Her timing is propitious. In February the FAA proposed a set of new regulationsfor commercial use of unmanned aerial vehicles ­— or UAVs, as drones are also called. The government expects it will take at least a year to finalize the rules, which will likely create a new type of pilot’s license that will be much easier to get.

In the meantime, Speicher and her co-founders — her father Chris, and Army National Guard veteran Chris Costello—are hiring licensed instructors and getting ready for an aerial gold rush.

“I believe that once the UAV license is out from the FAA, almost every business and industry is going to realize the importance of drones,” Speicher said. “It’s going to be essential for many businesses.”

Currently the FAA requires commercial drone operators to have a pilot’s license and companies must get a special exemption to operate UAVs. Only about 450 have been issued. An amateur flyer can just unpack a drone and lift off. But you can’t fly a drone for money unless you’re qualified to fly a real airplane.

The FAA’s caution is well-founded. With thousands of drones trolling the skies, the agency is concerned with mid-air collisions, especially with commercial aircraft. The FAA is also trying to determine if drones can be safely flown over long distances, beyond the pilot’s range of vision, as well as how to vet pilots to reduce the risk of drones being used to commit crimes, or acts of terrorism.

Yet even at its nascent stage, the civilian use drone market is already sizable. Just one drone maker, the Chinese firm DJI, posted sales of $500 million in 2014,according to the technology news website The Verge.

That’s a lot of drones, with many more to come once businesses go airborne.

DartDrones is an authorized dealer for DJI, and trains people on the company’s popular Phantom, a four-bladed helicopter style craft that comes equipped with a 14 megapixel camera and sells for about $1,200.

The DartDrones curriculum was designed by Andrew Clement, a 26-year-old economics undergrad at Northeastern University who spent a year flying recon drones over Baghdad for the US Army.

Even the entry-level course is full of detail. Students first learn the basic FAA regulations that apply to all drone pilots, amateur and commercial. You can fly only during daylight hours, below 400 feet, and the aircraft must remain within sight at all times. If you’re within five miles of an airport, you call its air traffic control tower, describe your flight plan and ask permission before taking off.

And never fly over a group of people, especially the people of Marblehead.

The entry-level course takes about three hours and DartDrones offers a second, more advanced class, also three hours long and priced at $225.
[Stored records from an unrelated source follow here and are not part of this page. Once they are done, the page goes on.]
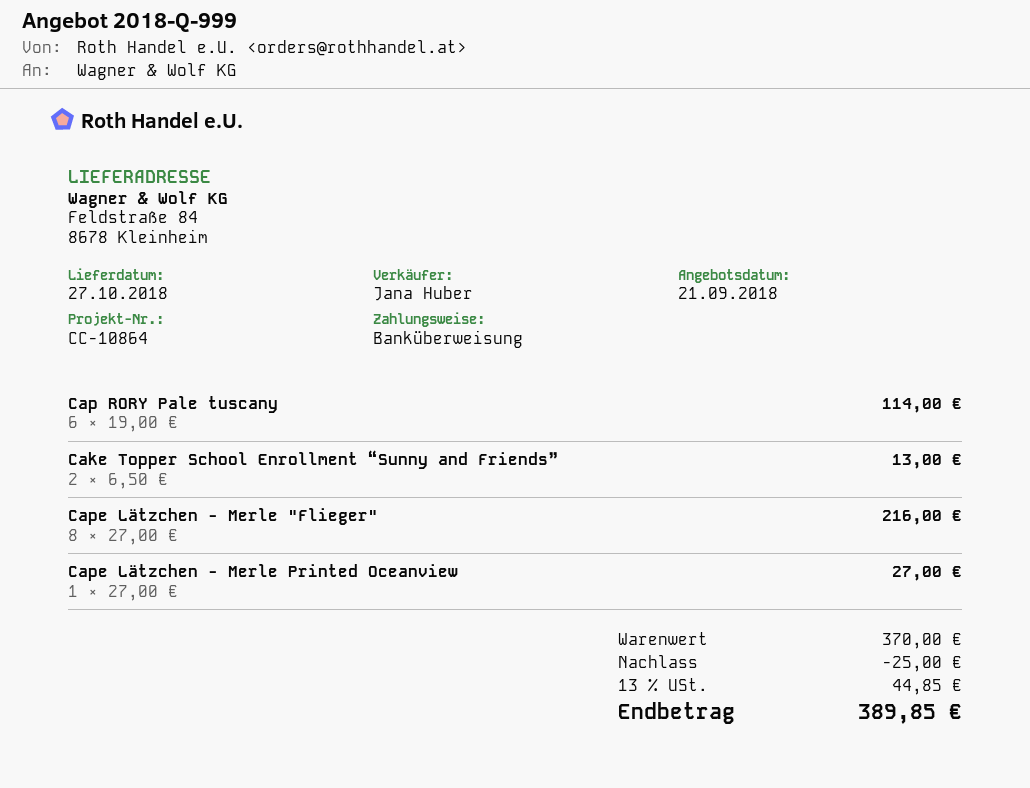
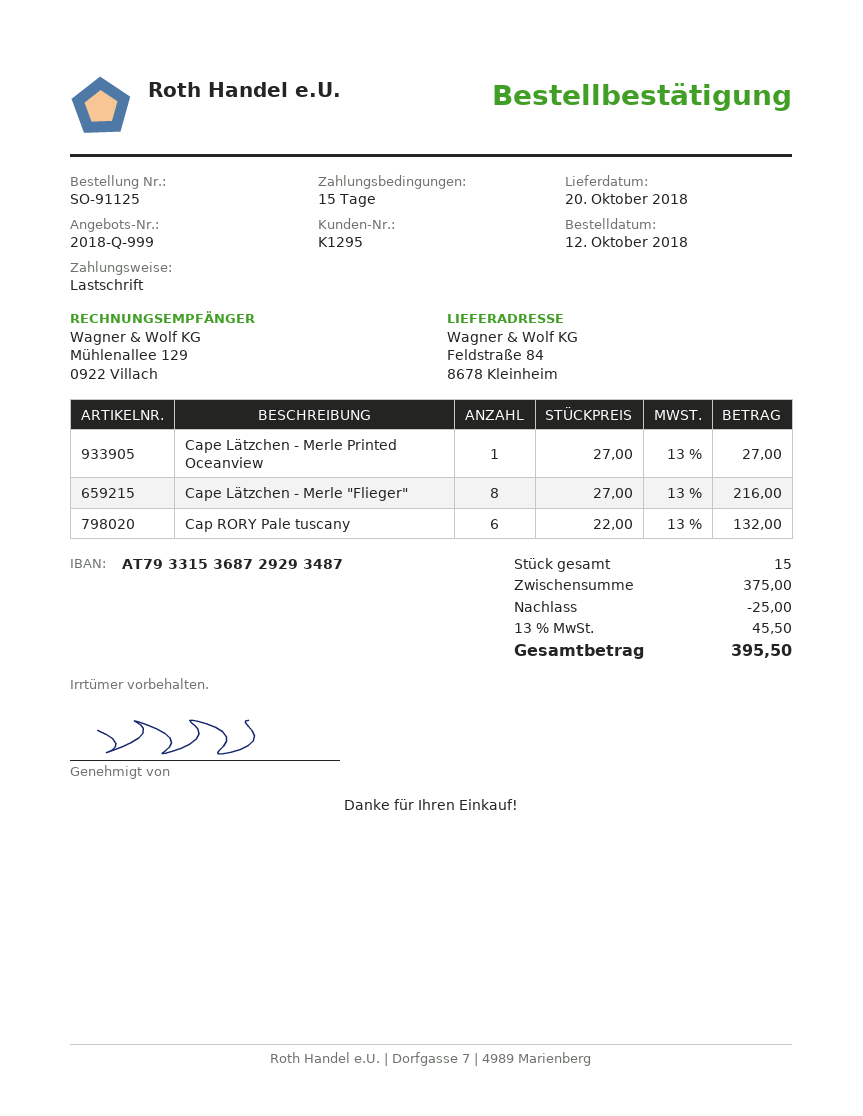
delivery date: 2018-10-27 -> 2018-10-20
payment method: bank transfer -> direct debit
Cap RORY Pale tuscany: 6 x 19.00 = 114.00 -> 6 x 22.00 = 132.00
Cake Topper School Enrollment “Sunny and Friends”: 2 x 6.50 = 13.00 -> none
subtotal: 370.00 -> 375.00
tax: 13% = 44.85 -> 13% = 45.50
total: 389.85 -> 395.50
Drones such as the Phantom have specific procedures for takeoff and landing, just as with real airplanes. Perhaps the most important is the setting of a GPS “home point,” the place where the drone will automatically go if it loses touch with the operator.
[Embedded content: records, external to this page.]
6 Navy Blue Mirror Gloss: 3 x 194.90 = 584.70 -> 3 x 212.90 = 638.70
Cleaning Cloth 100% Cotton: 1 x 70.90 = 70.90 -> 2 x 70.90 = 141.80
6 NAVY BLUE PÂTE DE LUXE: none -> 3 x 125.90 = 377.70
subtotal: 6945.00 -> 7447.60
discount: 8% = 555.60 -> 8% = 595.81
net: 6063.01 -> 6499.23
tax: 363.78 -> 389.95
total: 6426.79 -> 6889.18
Speicher remembers one friend who launched a Phantom, only to see it go zooming away. Sure enough, the drone was still set to an earlier GPS home point.

“We were five miles away from the last place he’d flown,” she recalled. “We drove all the way back—and there it was, sitting there.”

Cute story. But for five miles, that drone was out of human control, mindlessly hurtling through the air, its location and exact course unknown. What if it had smashed through an apartment window or sliced across an active runway at Logan Airport? The FAA reports that between June and December of last year, there were 25 near-collisions between planes and drones, or just over four per month.

At this rate, an irresponsible drone operator is going to hurt somebody, probably soon.  That’s why every one of you with a drone should ask yourself—do you want to be that guy? And then you should land that thing until you learn how to fly it.